Which means lenders in India will be able to leverage their equity, and the support they receive from taxpayers, much more with net margins collected on loans to those perceived as “safe” than on loans to those perceived as “risky”.
Which means that lenders in India will make much higher risk adjusted returns on equity when lending to those perceived as “safe” than on loans to those perceived as “risky”.
Which means that lenders in India are doomed to lend too much at too low rates to those perceived as “absolutely safe” and too little at too high rates to those perceived as “risky”, like the SMEs, entrepreneurs and start-ups.
That, for a developing country, does not sound so smart, in fact it is quite dumb.
And all this happens probably only so that some Indian regulators can show off in front of their colleagues in the developed countries.
But, even for developed countries that Basel pillar is dumb. It is like if a young professional setting up his retirement account he tells his investment manager: “I will pay you much higher commission on earned returns from investments in what is thought safe than what I will pay for the case of investments in what seems risky”. That will lead to excessive risk aversion and probably cause him a very poor retirement income.
Have India and other developing countries completely forgotten that risk-taking is the prime oxygen of any development?
Developing countries have clearly forgotten what made them develop… and have now, with these regulations that so odiously discriminate against the fair access to bank credit of “the risky” have call it quits, and begun un-developing.

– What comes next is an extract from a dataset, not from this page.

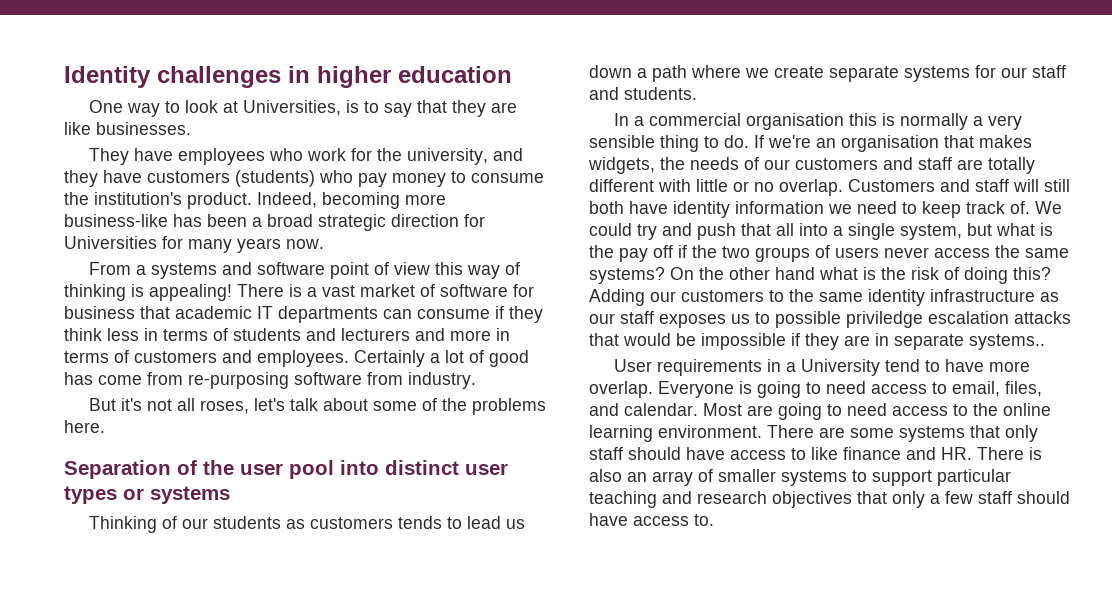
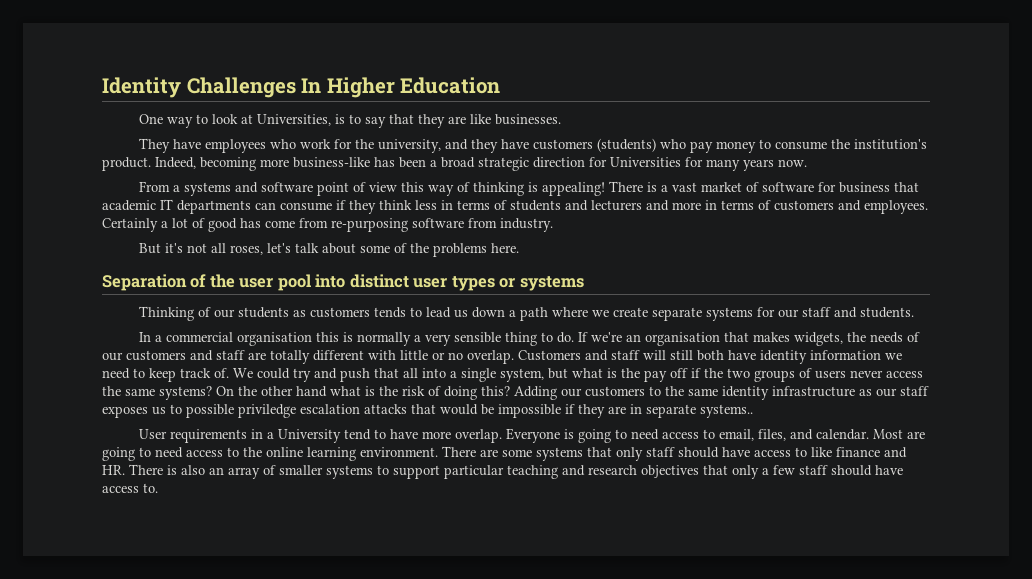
- Identity challenges in higher education
+ Identity Challenges In Higher Education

And all for nothing since never ever do major bank crises result from excessive exposure to what is perceived as risky, these do always, no exceptions, result from excessive exposures to something perceived as absolutely safe, but that ex post turned out very risky.
PS. From some things I have heard about India, and from some experiences I have had in my country, Venezuela, it would seem that equity requirements based on closeness-to-borrower ratings could make some sense. The closer the bank, and its board are to the borrower, for instance they could be siblings, the higher the equity requirement.